Ce dépistage est-il bien connu ?
Malheureusement non ; une étude récente auprès d’internes en médecine générale a montré que seuls 40 % d’entre eux sont « à l’aise » avec ce dépistage complexe et les facteurs de risque.
Quid du suivi ?
Qu’il s’agisse du pied-bot ou de la LCH, on continue de suivre ces enfants jusqu’à la fin de la croissance. Dans le cas du pied-bot en particulier, la croissance peut perturber l’équilibre et imposer une reprise des traitements.
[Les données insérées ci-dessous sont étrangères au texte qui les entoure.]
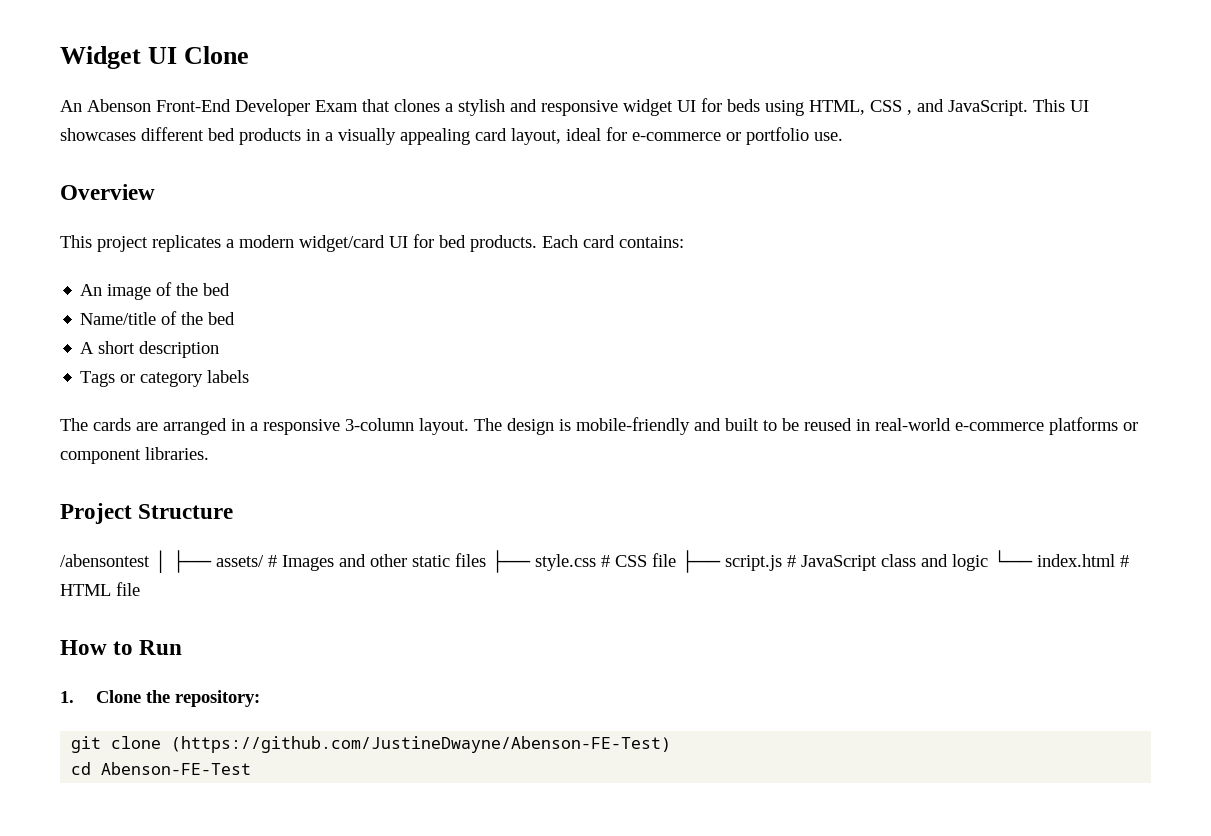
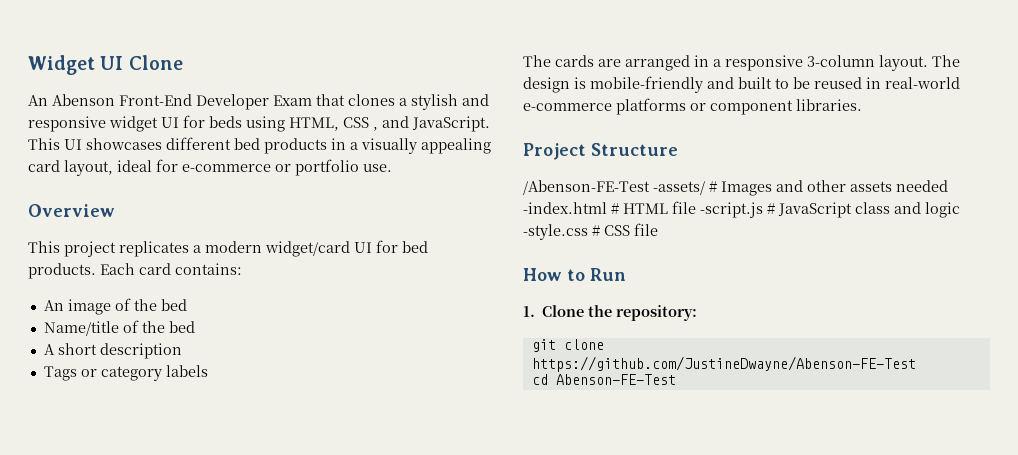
- /abensontest │ ├── assets/ # Images and other static files ├── style.css # CSS file ├── script.js # JavaScript class and logic └── index.html # HTML file
+ /Abenson-FE-Test -assets/ # Images and other assets needed -index.html # HTML file -script.js # JavaScript class and logic -style.css # CSS file
- git clone (https://github.com/JustineDwayne/Abenson-FE-Test)
+ git clone https://github.com/JustineDwayne/Abenson-FE-Test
NANCY CATTAN ncattan@nicematin.fr ➨ Le pied-bot
Cette pathologie très fréquente (1 naissance sur 700) correspond à une malformation présente à la naissance, qui touche tout le pied (tourné vers l’intérieur) et le mollet (mal développé). Elle peut être unilatérale ou bilatérale ; les deux pieds sont alors atteints. Elle est due à une rétractation de certains muscles et tendons de la jambe, associée à des malformations osseuses.
➨ La luxation congénitale de la hanche
Il s’agit d’une anomalie fréquente de l’articulation de la hanche acquise durant la vie foetale (0,6 à 2 naissances sur 100) qui touche les enfants à la naissance. La tête du fémur est mal positionnée dans le cotyle ; on dit qu’elle est « luxée ».